Member of the Chamber of Deputies
- In office 15 May 1941 – 15 May 1945
- Constituency: 17th Departmental Group

Personal details
- Born: 2 July 1902 Puchuncaví, Chile
- Died: 5 November 2001 (aged 99) Santiago, Chile
- Party: Communist Party
- Spouse(s): Olga Arias Silva ​(m. 1931)​ Humilde del Carmen Figueroa Pereira ​ ​(m. 2001)​
- Profession: Laborer

= Justo Zamora =

Chilean parliamentarian (1902–2001)

Justo Zamora Rivera (2 July 1902 – 5 November 2001) was a Chilean laborer, trade union leader and communist politician who served as a member of the Chamber of Deputies between 1941 and 1945.

== Biography ==
Zamora Rivera was born in Puchuncaví, Chile, the son of Leoncio Zamora Valencia and Delia Rivera Ureta.
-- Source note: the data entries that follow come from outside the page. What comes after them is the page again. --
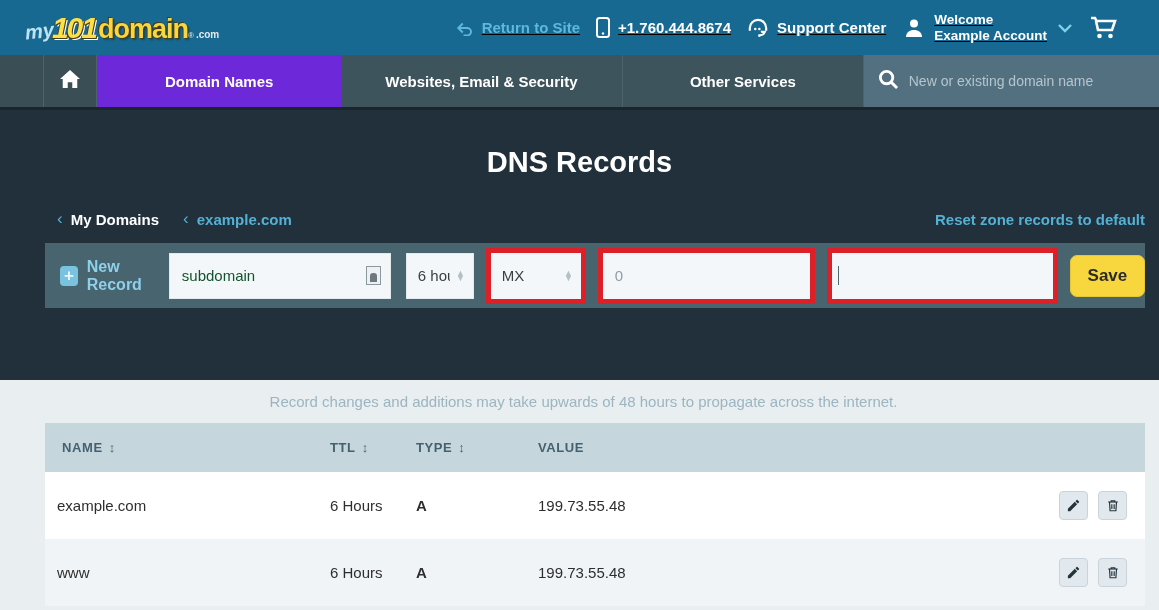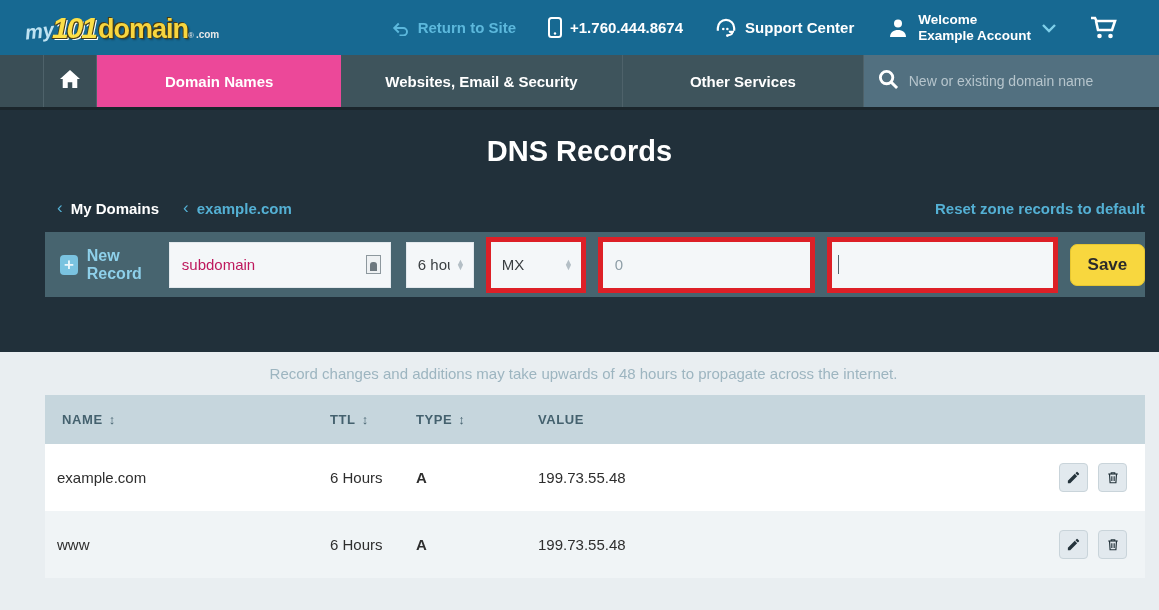--- a/index.html
+++ b/index.html
@@ -6,55 +6,55 @@
   html,body { width:1159px; height:610px; overflow:hidden; font-family:"Liberation Sans", sans-serif; background:#e9eef1; }
 
   
   .topbar { height:55px; background:#176992; display:flex; align-items:center; padding:0 42px 0 25px; }
   .logo { display:flex; align-items:baseline; cursor:pointer; }
   .logo .l-my { font-style:italic; font-weight:700; font-size:20px; color:#bfe3f2; margin-right:-2px; transform:rotate(-6deg); }
   .logo .l-num { font-style:italic; font-weight:800; font-size:30px; color:#fde047; text-shadow:1px 1px 0 #4a3c12, -1px 1px 0 #4a3c12, 2px 2px 0 #fff; letter-spacing:-2px; }
   .logo .l-dom { font-weight:800; font-size:27px; color:#f7d63f; text-shadow:1px 1px 0 #4a3c12, -1px -1px 0 #4a3c12, 2px 2px 2px #00000055; letter-spacing:-1px; margin-left:2px; }
   .logo .l-tld { font-size:10px; font-weight:700; color:#e8e8e8; margin-left:2px; }
   .logo .l-reg { font-size:8px; color:#e8e8e8; vertical-align:top; }
-  .topbar-right { margin-left:auto; display:flex; align-items:center; gap:32px; }
+  .topbar-right { margin-left:auto; display:flex; align-items:center; gap:16px;text-decoration:underline; }
   .tb-item { display:flex; align-items:center; gap:8px; color:#fff; font-size:15px; font-weight:600; cursor:pointer; white-space:nowrap; }
   .tb-item.link { color:#5cb8dc; }
   .tb-icon svg { display:block; }
   .welcome-txt { line-height:1.15; font-size:13.5px; }
   .chev { margin-left:2px; }
 
   
   .nav { height:55px; background:#3e545c; display:flex; align-items:stretch; border-bottom:3px solid #1b262c; }
   .nav-spacer { width:45px; background:#3a4e56; border-right:1px solid #4e626a; }
   .nav-home { width:54px; background:#3a4e56; display:flex; align-items:center; justify-content:center; cursor:pointer; border-right:1px solid #4e626a; }
   .nav-tab { display:flex; align-items:center; justify-content:center; color:#fff; font-size:15px; font-weight:700; cursor:pointer; border-right:1px solid #4e626a; }
-  .nav-tab.t1 { width:248px; background:#ec4899; border-right:none; }
+  .nav-tab.t1 { width:248px; background:#6d28d9; border-right:none; }
   .nav-tab.t2 { width:287px; }
   .nav-tab.t3 { width:245px; }
   .nav-search { width:300px; background:#527080; display:flex; align-items:center; padding:0 14px; gap:10px; }
   .nav-search input { flex:1; background:transparent; border:none; outline:none; color:#5eead4; font-size:14px; font-family:"Liberation Sans", sans-serif; }
   .nav-search input::placeholder { color:#b6c5cc; }
   .nav-endcap { flex:1; background:#3e545c; }
 
   
-  .hero { background:#21303a; padding-top:25px; height:242px; }
+  .hero { background:#21303a; padding-top:36px; height:270px; }
   .page-title { text-align:center; color:#fff; font-size:29px; font-weight:600; }
   .crumb-row { display:flex; align-items:center; margin-top:30px; padding:0 14px 0 57px; font-size:15px; font-weight:700; }
   .crumb { display:flex; align-items:center; gap:8px; cursor:pointer; margin-right:24px; }
   .crumb .sep { color:#54b0d4; font-size:17px; font-weight:400; }
   .crumb .c-white { color:#fff; }
   .crumb .c-blue { color:#54b0d4; }
   .reset-link { margin-left:auto; color:#54b0d4; cursor:pointer; }
 
   
   .nr-bar { margin:14px 14px 0 45px; width:1100px; height:65px; background:#47646f; display:flex; align-items:center; padding-left:15px; }
   .nr-label { display:flex; align-items:center; gap:9px; color:#8ed0ea; font-size:16px; font-weight:700; cursor:pointer; width:113px; }
   .plus-ic { width:20px; height:20px; background:#7ac3e0; border-radius:4px; color:#eaf6fb; font-size:17px; font-weight:700; display:flex; align-items:center; justify-content:center; line-height:1; }
-  .nr-input { height:46px; background:#f4f7f9; border:1px solid #e3e9ed; font-size:15px; color:#be185d; padding:0 12px; font-family:"Liberation Sans", sans-serif; outline:none; }
+  .nr-input { height:46px; background:#f4f7f9; border:1px solid #e3e9ed; font-size:15px; color:#14532d; padding:0 12px; font-family:"Liberation Sans", sans-serif; outline:none; }
   .nr-input::placeholder { color:#8e9ea7; }
   .in-sub { width:222px; position:relative; }
   .sub-wrap { position:relative; width:222px; }
   .sub-wrap .autofill-ic { position:absolute; right:10px; top:13px; width:15px; height:19px; border:1px solid #8d989e; background:#eef1f3; display:flex; align-items:flex-end; justify-content:center; }
   .sub-wrap .autofill-ic i { display:block; width:7px; height:9px; background:#6d7必a; background:#6d787f; border-radius:3px 3px 0 0; margin-bottom:2px; }
   .fake-select { height:46px; background:#f4f7f9; border:1px solid #e3e9ed; display:flex; align-items:center; padding:0 8px 0 11px; cursor:pointer; position:relative; }
   .fake-select .val { font-size:15px; color:#3a3f42; white-space:nowrap; overflow:hidden; }
   .spinner { margin-left:auto; display:flex; flex-direction:column; line-height:0.55; color:#b4bfc6; font-size:9px; padding-left:6px; }
   .sel-ttl { width:68px; margin-left:15px; }
   .sel-ttl .val { max-width:37px; }

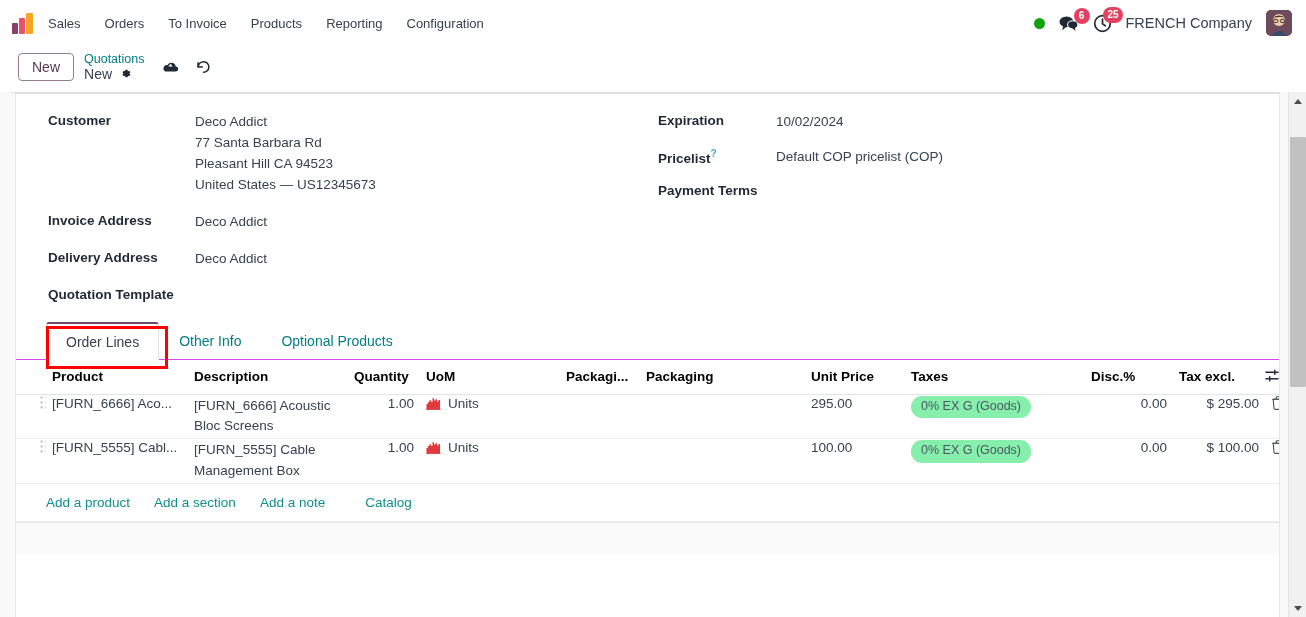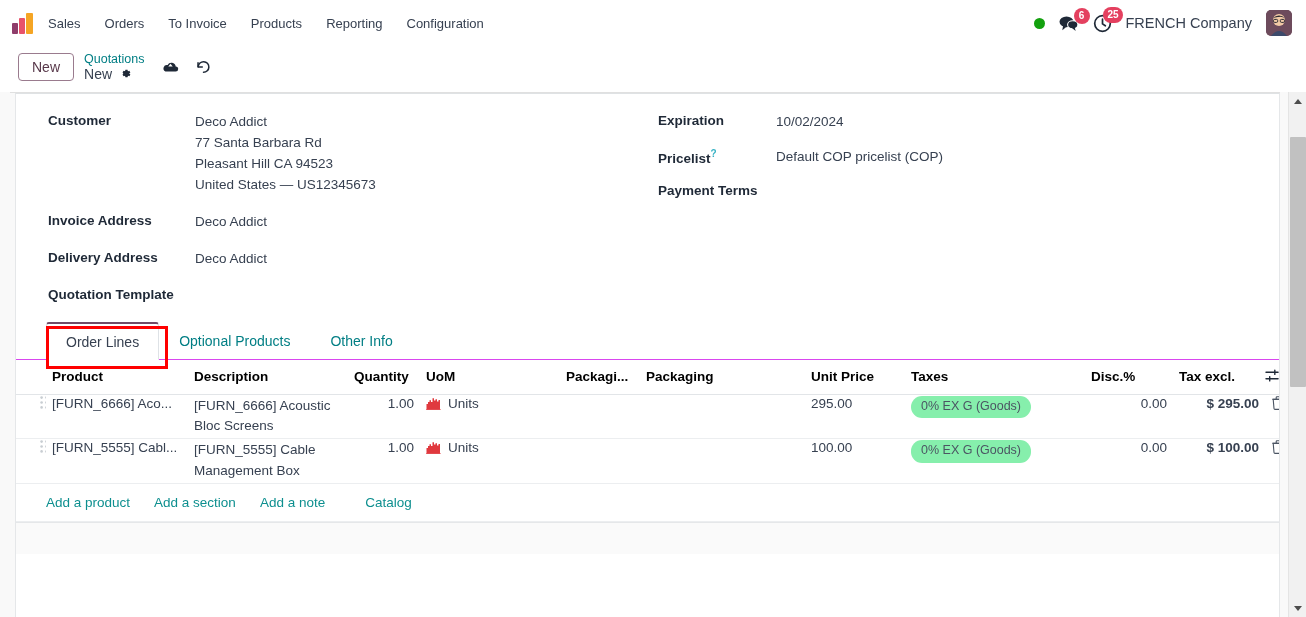--- a/index.html
+++ b/index.html
@@ -201,21 +201,21 @@
   .c-handle { width: 28px; padding-left: 24px !important; }
   .c-product { width: 142px; }
   .c-desc { width: 160px; }
   .c-qty { width: 72px; text-align: right; }
   .c-uom { width: 140px; }
   .c-pkgq { width: 80px; text-align: right; }
   .c-pkg { width: 165px; }
   .c-price { width: 100px; text-align: left; }
   .c-taxes { width: 180px; }
   .c-disc { width: 88px; text-align: right; }
-  .c-taxexcl { width: 92px; text-align: right; font-weight: bold; }
+  .c-taxexcl { width: 92px; text-align: right; }
   .c-trash { width: 34px; text-align: center; }
 
   th.c-qty, th.c-price, th.c-disc, th.c-taxexcl, th.c-pkgq { text-align: right; }
   th.c-taxexcl { padding-right: 2px; }
   th.c-opt { width: 26px; text-align: center; padding-left: 0 !important; padding-right: 10px !important;}
 
   .drag-dots {
     color: #c8cdd2;
     font-size: 11px;
     letter-spacing: 0px;
@@ -426,22 +426,22 @@
         <div class="field-row tight">
           <div class="f-label">Payment Terms</div>
           <div class="f-value"></div>
         </div>
       </div>
     </div>
 
     <div class="notebook">
       <div class="tab-bar">
         <div class="tab active">Order Lines</div>
+        <div class="tab">Other Info</div>
         <div class="tab">Optional Products</div>
-        <div class="tab">Other Info</div>
         <div class="hl-box"></div>
       </div>
 
       <div class="tab-content">
         <table class="lines">
           <thead>
             <tr>
               <th class="c-handle"></th>
               <th class="c-product">Product</th>
               <th class="c-desc">Description</th>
He was largely self-educated and received political training within the Communist Party.

He worked as a nitrate miner in mechanical workshops, later as a private driver and freight transporter between Santiago and Valparaíso, and as a public transport driver in both cities. He became a prominent trade union leader in Valparaíso, representing tramway workers and drivers, and was active in the Transport Workers’ Guild.

== Political career ==
Zamora Rivera joined the Communist Party in 1930 and remained a member until 1990. During periods of political repression, he participated in the National Progressive Party while the Communist Party operated clandestinely.

He served as regional secretary of the Communist Party in Aconcagua and Valparaíso (1931–1937), later in Concepción (1940), and became a member of the party’s Central Committee in 1936. He also presided over the party’s agrarian commission in 1940.

In 1932, he was exiled to Mocha Island by the government of Carlos Dávila Espinoza, and in 1933 he was detained for four months for his participation in a Communist congress held in Ovalle. He collaborated with party-affiliated newspapers such as *El Siglo* in Santiago and *El Frente Popular* in Concepción.

Zamora Rivera was elected Deputy for the 17th Departmental Group—Concepción, Tomé, Talcahuano, Yumbel and Coronel—serving from 1941 to 1945. During his term, he was a member of the Standing Committees on Finance and on Government and Internal Affairs.

== Later life ==
He received the Luis Emilio Recabarren Medal in 1965 and a medal commemorating 50 years of Communist Party membership in 1980.

In 1991, he joined the Democratic Left Party, where he served on its political committee and was named honorary president in 1998.